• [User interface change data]
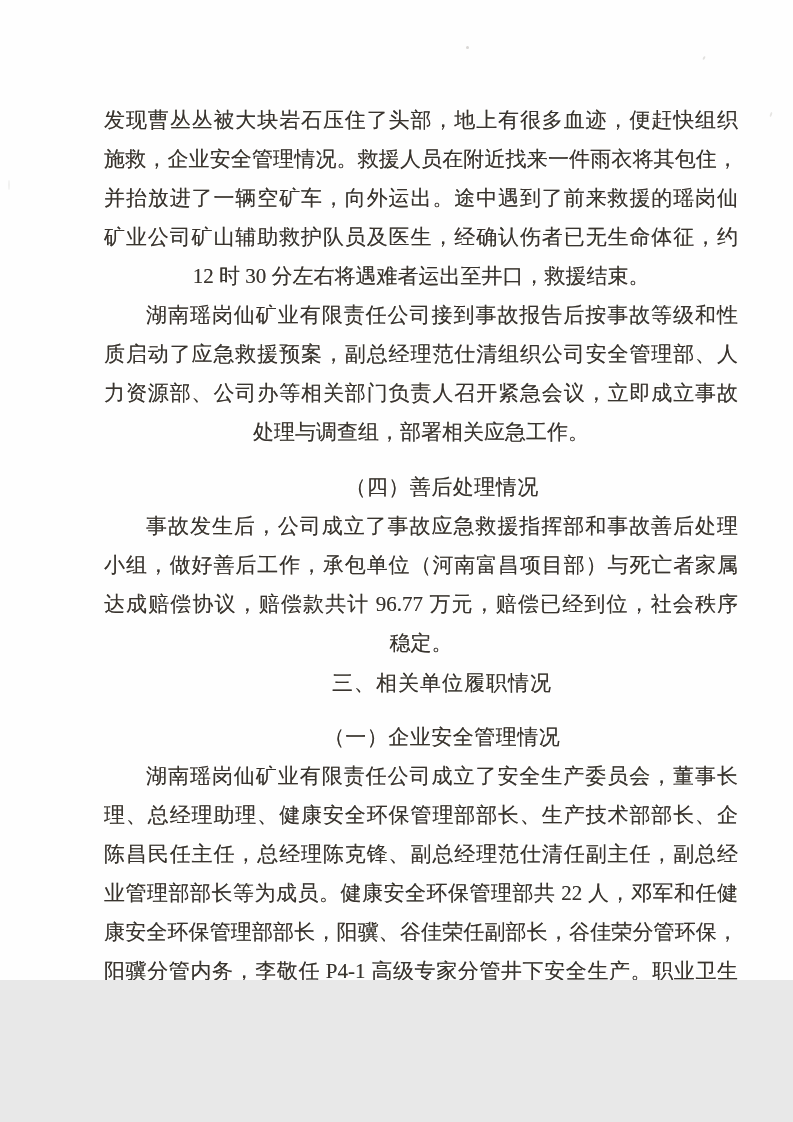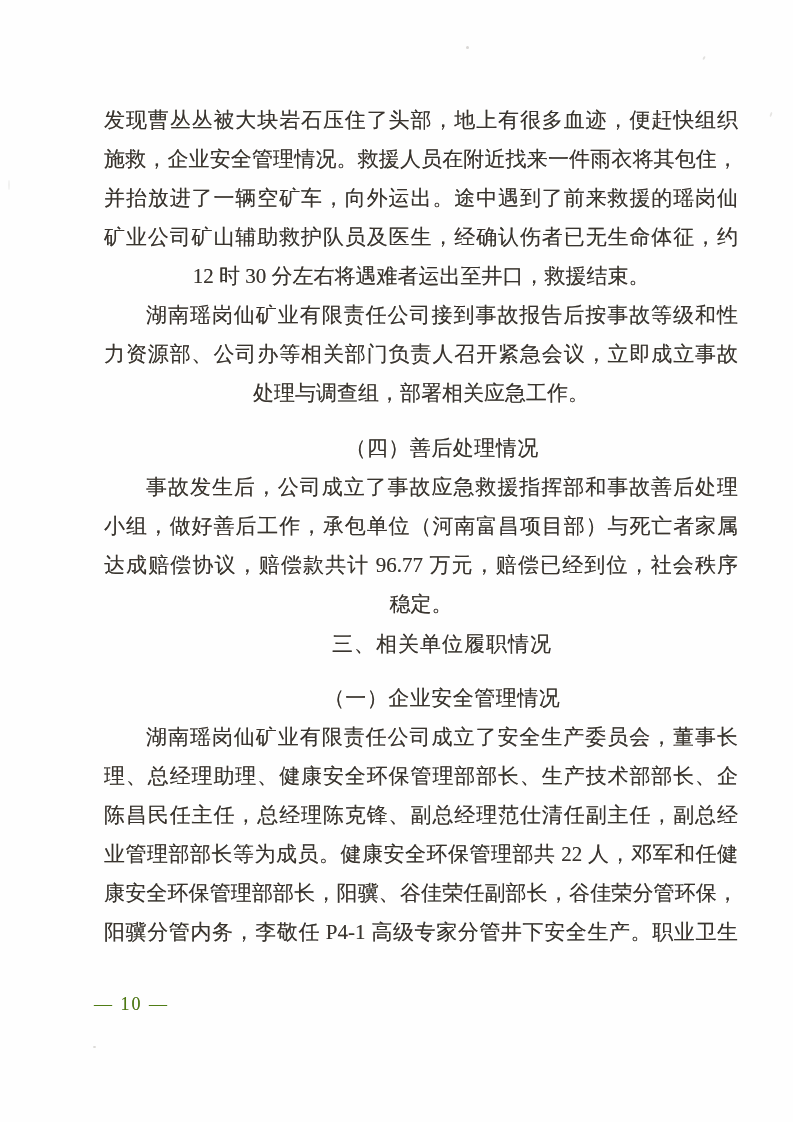"发现曹丛丛被大块岩石压住了头部，地上有很多血迹，便赶快组织" .paper { height: 1122px -> 980px }
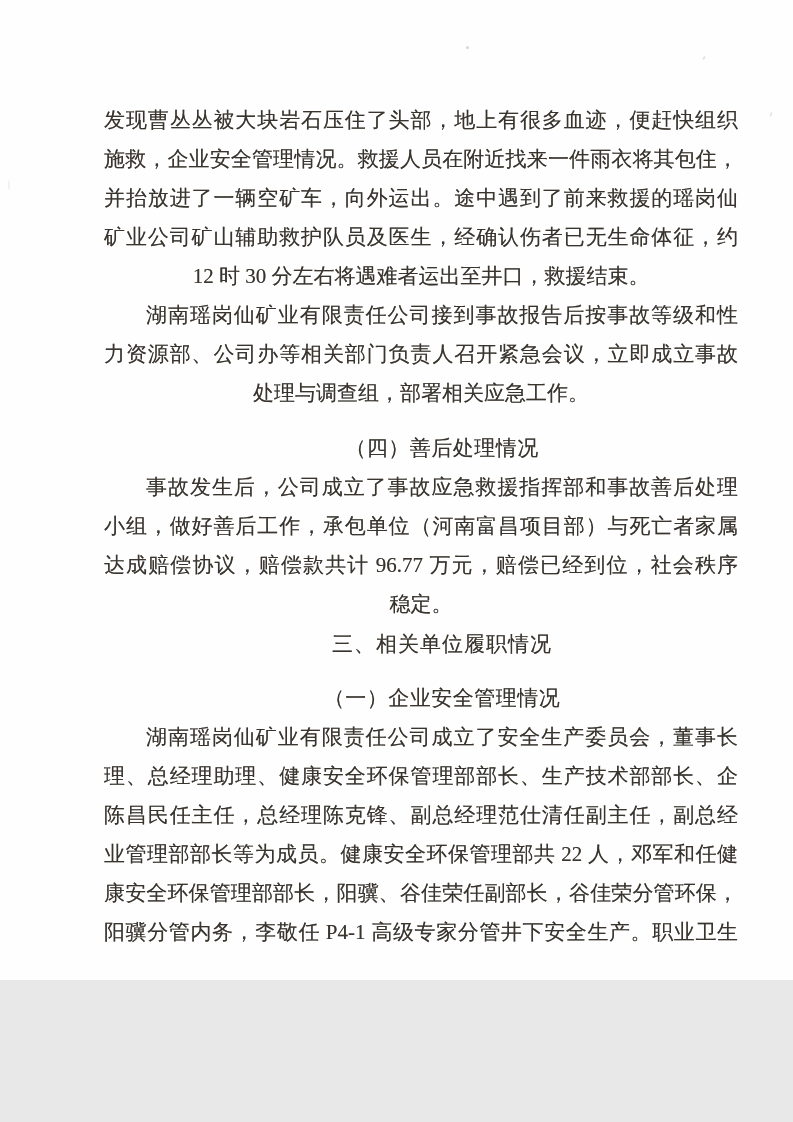"质启动了应急救援预案，副总经理范仕清组织公司安全管理部、人" div.line { html: none -> <div>质启动了应急救援预案，副总经理范仕清组织公司安全管理部、人</div> }
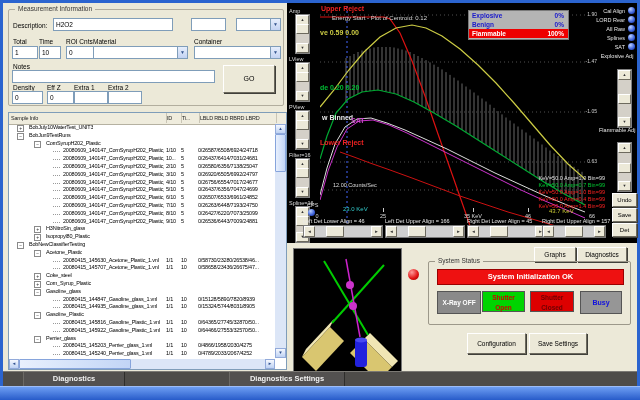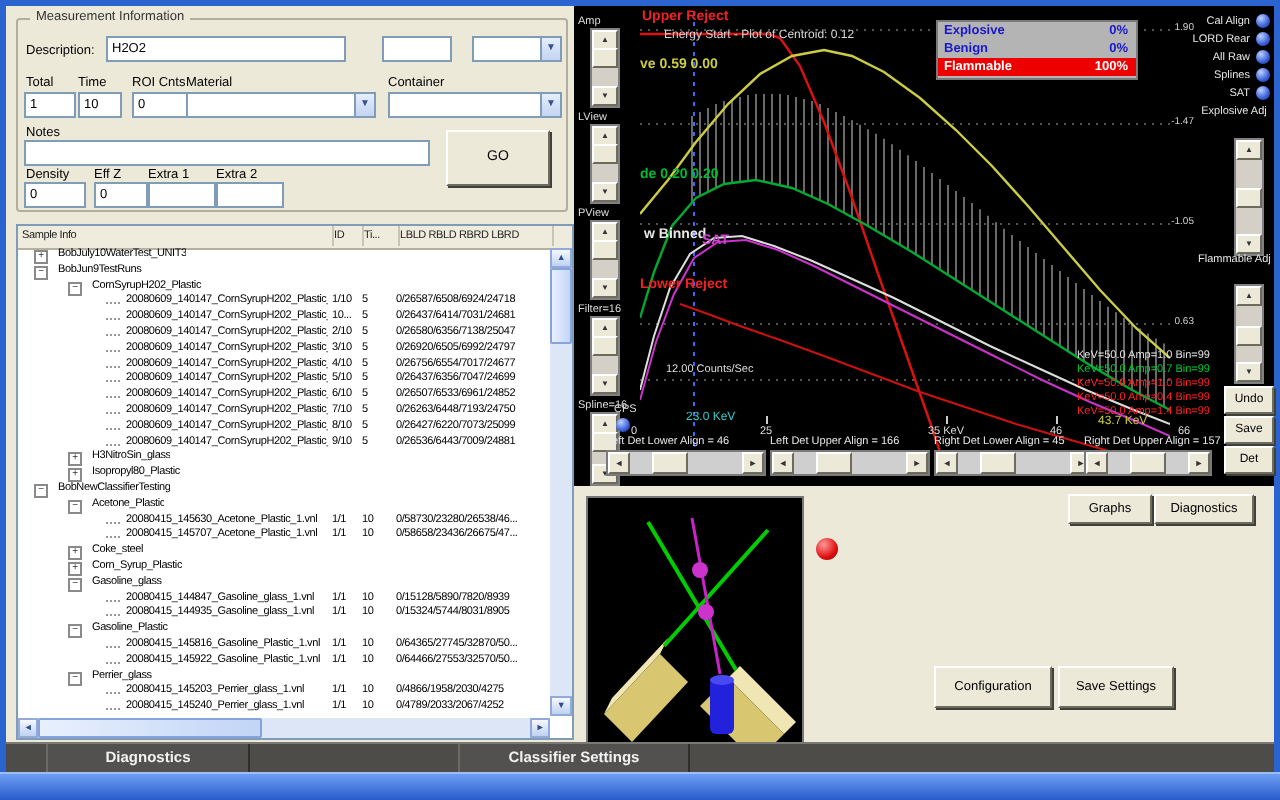"System Initialization OK" div.gb { html: none -> <div> <span>System Status</span> <div>System Initialization OK</div> <div>X-Ray OFF</div> <div>Shutter Open</div> <div>Shutter Closed</div> <div>Busy</div> </div> }
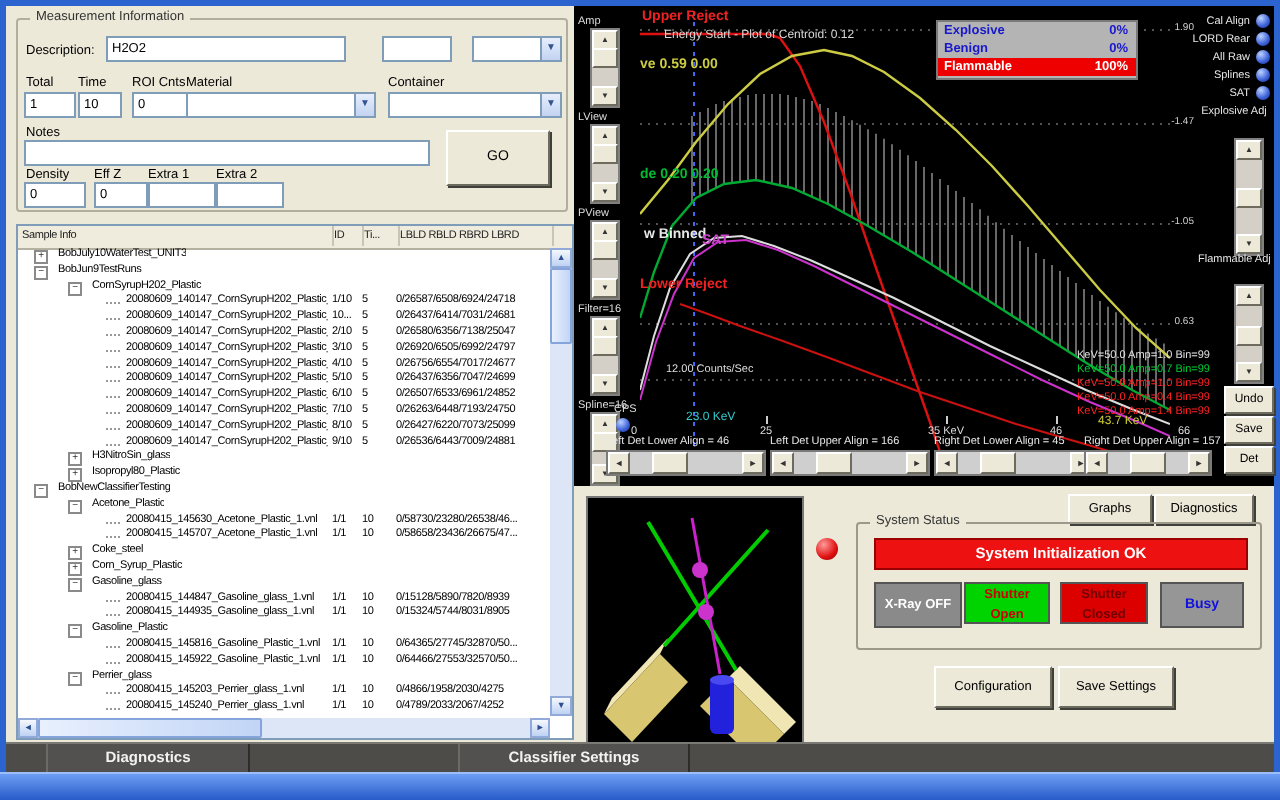"Classifier Settings" div.tab { text: Classifier -> Diagnostics }
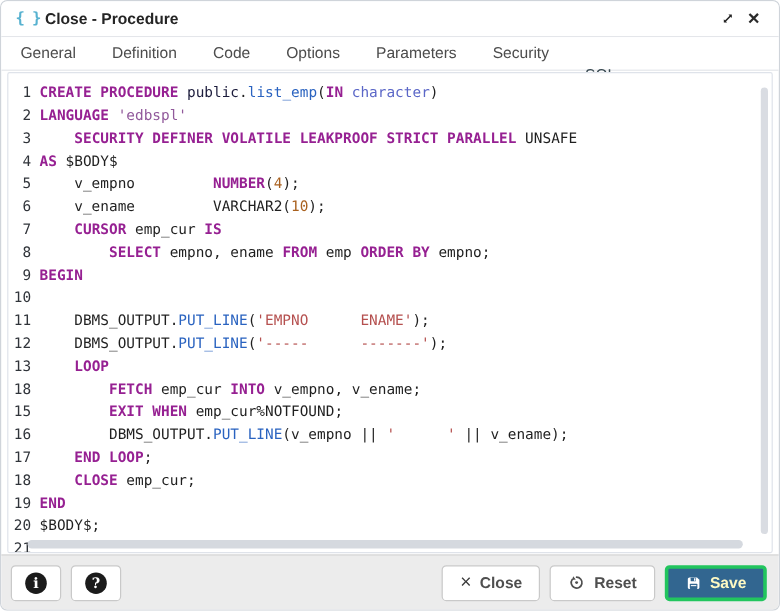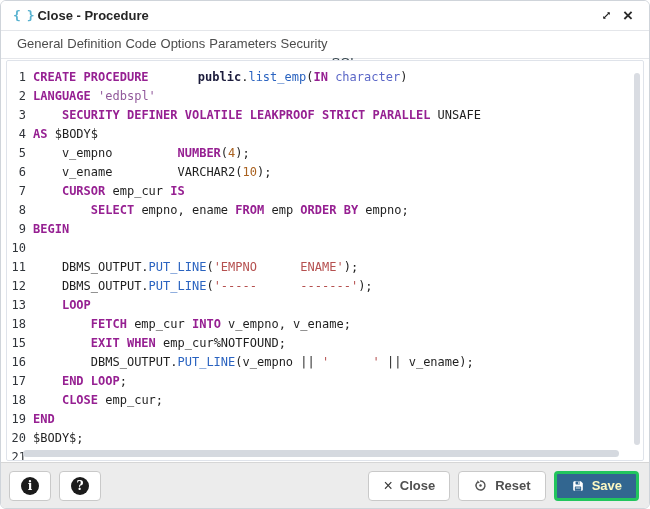"General" .tabbar { gap: none -> 26px }
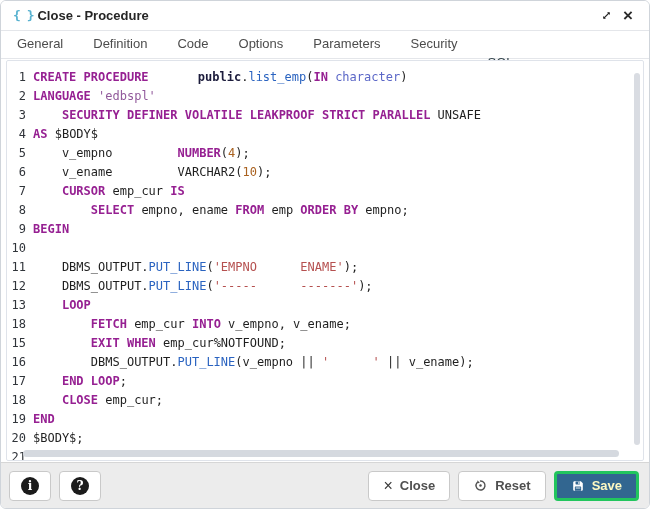"public" .tok-d { font-weight: 700 -> 400; margin-left: 42px -> none }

• [INSTRUCTIONS FOR THE TASK] All lines from the one containing "gap: none ->" through the end of the data are to be restated exactly, with nothing else and without the pictures.

• [TASK RESULT]
"General" .tabbar { gap: none -> 26px }
"public" .tok-d { font-weight: 700 -> 400; margin-left: 42px -> none }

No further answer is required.